El ocaso sonoro de Antoní­n Dvorak


celso

Continuamos en nuestra columna con la serie de artí­culos que hemos dedicado a la música de Antoní­n Dvorak. Diremos, en primer lugar, que esta música es tan sutil como Casiopea, esposa de lucero, que en su alma de puntillas todo el vibrar sonoro de los mares ancestrales y en sus calles de lirio se deslizan mis alas grises.

Celso A. Lara Figueroa
Del Collegium Musicum de Caracas, Venezuela

 


Iniciamos nuestro análisis apuntando que en plena cúspide de su carrera, Antoní­n Dvorak fue nombrado miembro de la Academia de Ciencias y Bellas Artes de la República Checa y de Berlí­n.  Por su parte, la Universidad Carolina de Praga le ofrece su diploma de doctor honoris causa y entre las condecoraciones que recibe el compositor en esta época, destaca la Orden de la Corona de Hierro, distinción importantí­sima que tan solo en raras ocasiones era concedida por el emperador de Austria.

Se produjo entonces el ingreso de Dvorak en el Conservatorio de Praga, donde pasa a ocupar la cátedra de composición.  Sin embargo, en febrero de 1891 abandonó esta entidad, puesto que recibe una tentadora oferta desde el Nuevo Mundo.  Es Jeannette Thurber, fundadora del Conservatorio Nacional de Nueva York, quien propone a Dvorak para la dirección del citado centro. Las condiciones son extraordinariamente favorables, pero no es el aspecto pecuniario el que mueve al compositor a viajar hasta el paí­s americano; Dvorak desea conocer el espí­ritu invencible de un pueblo que ha forjado su propia leyenda en un plazo tan breve de tiempo:  Los Estados Unidos de América. 

En el transcurso de su estancia en Nueva York, Dvorak ofrecerá el mejor homenaje que un compositor puede otorgar al motivo de su inspiración; su música convertida en expresión del sentimiento que le inspira América, donde solo recibiera homenajes y parabienes.  Nace así­ la Sinfoní­a n°. 9  llamada Desde el Nuevo Mundo, obra capital de su autor.

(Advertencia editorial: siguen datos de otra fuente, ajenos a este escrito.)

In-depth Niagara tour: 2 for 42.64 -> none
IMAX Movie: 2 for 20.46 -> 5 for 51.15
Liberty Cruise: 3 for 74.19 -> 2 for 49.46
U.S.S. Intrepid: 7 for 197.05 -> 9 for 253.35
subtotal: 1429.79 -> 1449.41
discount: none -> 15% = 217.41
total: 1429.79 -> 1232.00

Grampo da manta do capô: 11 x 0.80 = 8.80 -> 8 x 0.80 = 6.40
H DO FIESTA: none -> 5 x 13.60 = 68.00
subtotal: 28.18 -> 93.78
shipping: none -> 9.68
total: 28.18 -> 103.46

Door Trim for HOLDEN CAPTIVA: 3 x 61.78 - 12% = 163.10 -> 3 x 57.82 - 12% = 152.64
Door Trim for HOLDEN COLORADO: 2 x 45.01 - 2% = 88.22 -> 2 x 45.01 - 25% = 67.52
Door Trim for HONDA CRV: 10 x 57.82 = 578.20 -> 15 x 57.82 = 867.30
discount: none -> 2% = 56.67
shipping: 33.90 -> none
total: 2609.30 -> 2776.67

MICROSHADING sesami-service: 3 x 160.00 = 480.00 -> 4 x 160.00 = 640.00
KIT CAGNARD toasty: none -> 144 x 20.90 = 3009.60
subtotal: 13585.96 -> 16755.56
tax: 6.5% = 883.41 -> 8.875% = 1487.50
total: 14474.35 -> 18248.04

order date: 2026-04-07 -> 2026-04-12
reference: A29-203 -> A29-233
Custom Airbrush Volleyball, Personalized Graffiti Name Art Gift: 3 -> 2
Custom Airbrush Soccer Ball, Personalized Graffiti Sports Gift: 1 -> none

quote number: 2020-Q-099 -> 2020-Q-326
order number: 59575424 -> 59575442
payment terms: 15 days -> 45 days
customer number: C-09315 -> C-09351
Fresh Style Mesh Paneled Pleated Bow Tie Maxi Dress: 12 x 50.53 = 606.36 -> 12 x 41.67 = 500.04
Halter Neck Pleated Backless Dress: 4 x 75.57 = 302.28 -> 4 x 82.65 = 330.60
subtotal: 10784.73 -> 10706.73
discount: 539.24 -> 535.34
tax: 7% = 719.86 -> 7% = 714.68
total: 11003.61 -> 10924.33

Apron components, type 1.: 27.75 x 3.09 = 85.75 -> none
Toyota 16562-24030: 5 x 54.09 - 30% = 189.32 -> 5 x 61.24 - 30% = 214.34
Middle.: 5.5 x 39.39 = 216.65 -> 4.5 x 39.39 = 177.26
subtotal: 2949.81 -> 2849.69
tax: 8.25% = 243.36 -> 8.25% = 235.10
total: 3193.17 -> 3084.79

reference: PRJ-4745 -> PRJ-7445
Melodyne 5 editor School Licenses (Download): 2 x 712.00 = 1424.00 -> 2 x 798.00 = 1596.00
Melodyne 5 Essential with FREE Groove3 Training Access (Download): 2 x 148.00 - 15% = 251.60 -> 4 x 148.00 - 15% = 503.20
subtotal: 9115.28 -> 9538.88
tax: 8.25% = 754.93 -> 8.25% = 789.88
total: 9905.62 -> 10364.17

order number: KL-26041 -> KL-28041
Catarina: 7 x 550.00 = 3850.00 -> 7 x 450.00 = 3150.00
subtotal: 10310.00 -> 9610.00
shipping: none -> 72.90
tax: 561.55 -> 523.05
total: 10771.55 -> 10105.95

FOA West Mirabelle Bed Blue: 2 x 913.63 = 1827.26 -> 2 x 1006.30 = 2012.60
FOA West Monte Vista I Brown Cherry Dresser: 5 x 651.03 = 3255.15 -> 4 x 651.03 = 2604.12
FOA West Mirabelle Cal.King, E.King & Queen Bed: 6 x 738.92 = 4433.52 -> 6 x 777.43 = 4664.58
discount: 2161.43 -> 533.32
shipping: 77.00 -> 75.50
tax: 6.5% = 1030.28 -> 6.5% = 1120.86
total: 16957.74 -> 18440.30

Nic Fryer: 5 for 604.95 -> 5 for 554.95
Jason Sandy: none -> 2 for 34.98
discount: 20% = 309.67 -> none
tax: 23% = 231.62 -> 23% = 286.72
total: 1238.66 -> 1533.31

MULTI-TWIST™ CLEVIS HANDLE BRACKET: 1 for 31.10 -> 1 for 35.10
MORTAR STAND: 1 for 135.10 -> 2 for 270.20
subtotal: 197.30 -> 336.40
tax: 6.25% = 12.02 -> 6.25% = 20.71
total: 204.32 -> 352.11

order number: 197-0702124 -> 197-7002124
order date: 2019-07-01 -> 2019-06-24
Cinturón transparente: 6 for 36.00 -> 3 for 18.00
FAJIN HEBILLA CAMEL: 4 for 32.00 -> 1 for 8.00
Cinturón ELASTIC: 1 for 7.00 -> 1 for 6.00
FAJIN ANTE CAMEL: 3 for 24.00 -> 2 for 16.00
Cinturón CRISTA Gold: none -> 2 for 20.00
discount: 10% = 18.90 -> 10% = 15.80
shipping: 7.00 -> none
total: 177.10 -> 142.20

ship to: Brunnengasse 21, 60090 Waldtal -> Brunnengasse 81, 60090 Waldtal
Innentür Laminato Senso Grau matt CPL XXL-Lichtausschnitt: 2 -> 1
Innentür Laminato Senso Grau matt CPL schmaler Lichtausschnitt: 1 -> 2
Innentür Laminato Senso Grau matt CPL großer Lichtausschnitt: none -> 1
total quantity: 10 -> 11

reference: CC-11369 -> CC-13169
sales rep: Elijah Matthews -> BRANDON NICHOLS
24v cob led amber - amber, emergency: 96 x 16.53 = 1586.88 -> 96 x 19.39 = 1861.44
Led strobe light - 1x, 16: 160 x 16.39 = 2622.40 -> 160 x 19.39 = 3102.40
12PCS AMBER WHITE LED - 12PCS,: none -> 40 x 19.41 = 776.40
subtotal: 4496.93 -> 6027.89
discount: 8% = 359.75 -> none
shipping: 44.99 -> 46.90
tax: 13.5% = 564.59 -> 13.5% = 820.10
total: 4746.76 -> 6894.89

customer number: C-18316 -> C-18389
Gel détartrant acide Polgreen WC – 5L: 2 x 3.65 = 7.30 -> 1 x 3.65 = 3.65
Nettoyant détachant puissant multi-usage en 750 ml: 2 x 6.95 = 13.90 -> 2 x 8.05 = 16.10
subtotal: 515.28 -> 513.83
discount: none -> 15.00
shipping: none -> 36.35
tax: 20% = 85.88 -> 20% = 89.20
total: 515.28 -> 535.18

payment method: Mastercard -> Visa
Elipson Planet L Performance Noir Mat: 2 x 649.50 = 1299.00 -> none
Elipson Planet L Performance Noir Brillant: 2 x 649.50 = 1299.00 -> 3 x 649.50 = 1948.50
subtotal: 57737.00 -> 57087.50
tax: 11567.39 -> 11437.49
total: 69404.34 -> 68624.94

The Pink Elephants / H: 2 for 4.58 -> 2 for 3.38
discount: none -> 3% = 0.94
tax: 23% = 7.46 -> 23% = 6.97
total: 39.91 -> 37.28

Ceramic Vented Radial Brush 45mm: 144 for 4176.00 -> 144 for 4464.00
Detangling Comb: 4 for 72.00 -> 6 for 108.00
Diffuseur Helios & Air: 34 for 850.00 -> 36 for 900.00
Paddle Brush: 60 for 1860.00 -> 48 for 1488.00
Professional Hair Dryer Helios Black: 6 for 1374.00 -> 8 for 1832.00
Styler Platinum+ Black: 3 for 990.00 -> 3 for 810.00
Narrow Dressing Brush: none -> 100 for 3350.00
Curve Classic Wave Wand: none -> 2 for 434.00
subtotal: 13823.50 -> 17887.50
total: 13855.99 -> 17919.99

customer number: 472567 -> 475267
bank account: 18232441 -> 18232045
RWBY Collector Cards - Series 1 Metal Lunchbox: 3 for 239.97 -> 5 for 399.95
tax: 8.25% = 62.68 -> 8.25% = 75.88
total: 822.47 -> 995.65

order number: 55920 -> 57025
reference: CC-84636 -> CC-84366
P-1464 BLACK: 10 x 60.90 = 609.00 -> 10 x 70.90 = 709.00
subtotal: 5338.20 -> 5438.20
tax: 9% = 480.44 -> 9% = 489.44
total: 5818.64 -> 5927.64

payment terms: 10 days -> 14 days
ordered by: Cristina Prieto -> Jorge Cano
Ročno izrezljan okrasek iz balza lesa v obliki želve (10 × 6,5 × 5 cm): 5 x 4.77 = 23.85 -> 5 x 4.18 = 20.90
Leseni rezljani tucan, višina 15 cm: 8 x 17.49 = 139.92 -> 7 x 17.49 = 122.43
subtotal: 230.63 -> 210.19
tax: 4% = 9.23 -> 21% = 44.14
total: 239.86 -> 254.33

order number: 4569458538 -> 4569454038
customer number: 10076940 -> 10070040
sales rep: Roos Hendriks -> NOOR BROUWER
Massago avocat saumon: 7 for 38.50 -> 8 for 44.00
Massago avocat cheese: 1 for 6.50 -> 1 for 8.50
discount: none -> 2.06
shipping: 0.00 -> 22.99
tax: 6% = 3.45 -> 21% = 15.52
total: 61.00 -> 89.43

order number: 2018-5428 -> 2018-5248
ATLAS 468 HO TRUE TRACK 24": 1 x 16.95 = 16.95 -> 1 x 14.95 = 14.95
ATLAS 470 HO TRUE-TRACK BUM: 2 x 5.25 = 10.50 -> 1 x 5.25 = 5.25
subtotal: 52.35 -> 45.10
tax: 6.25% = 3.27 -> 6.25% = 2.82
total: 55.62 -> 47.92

Pero la nostalgia de su paí­s le obligó a regresar a mediados de 1895. Tras de sí­, quedó el eterno aplauso de miles de gentes que sintieron su partida como si de un compatriota se tratara.  La labor de Dvorak durante esos cuatro años en el Conservatorio de Nueva York se recuerda todaví­a como ejemplo de perfección en la docencia musical.

A los 54 años de edad, Dvorak se reincorpora a la cátedra del Conservatorio de Praga.  Sus clases eran seguidas casi con veneración por parte del alumnado del Conservatorio.  Y aunque el trabajo le impedí­a dedicarse con total intensidad a la composición, Dvorak no dejó de incrementar su obra con numerosas piezas que fueron apareciendo paulatinamente hasta poco antes de fallecer.  Las más significativas de este perí­odo son los Cuartetos para cuerda (1893-95), la Suite para orquesta (1895), los Cuatro poemas sinfónicos (1896) y las óperas Rusalka (1900) y Armida (póstuma), con la que obtuvo, inexplicablemente, un rotundo fracaso, tal vez el único de toda su carrera.

En abril de 1904, Dvorak no pudo acudir al primer Festival de Música Checa, donde iban a ser interpretadas sus principales obras. Agudos dolores en la región renal le mantuvieron postrado sin que llegara a recuperarse. Toda su vida habí­a evidenciado una salud de hierro y en esta ocasión los médicos eran igualmente optimistas.

Pero a finales de abril sobreviene un agravamiento en el estado general del enfermo y en la tarde del 1 de mayo de 1904, Antoní­n Dvorak fallece a los 63 años de edad, ví­ctima de una fulminante congestión cerebral.

La noticia de su muerte causó una honda impresión en todos los cí­rculos musicales del mundo.  Llegaron expresiones de condolencia desde América y toda Europa y el dí­a del entierro se congregaron varios miles de personas tras el féretro, en el postrer viaje del compositor.  Sus restos descansan en el cementerio de Vysehrad, cerca del rí­o Moldava, cuyas aguas fueran inmortalizadas por otro gran compositor checo, Bedrich Smetana, quien reposa en ese mismo lugar.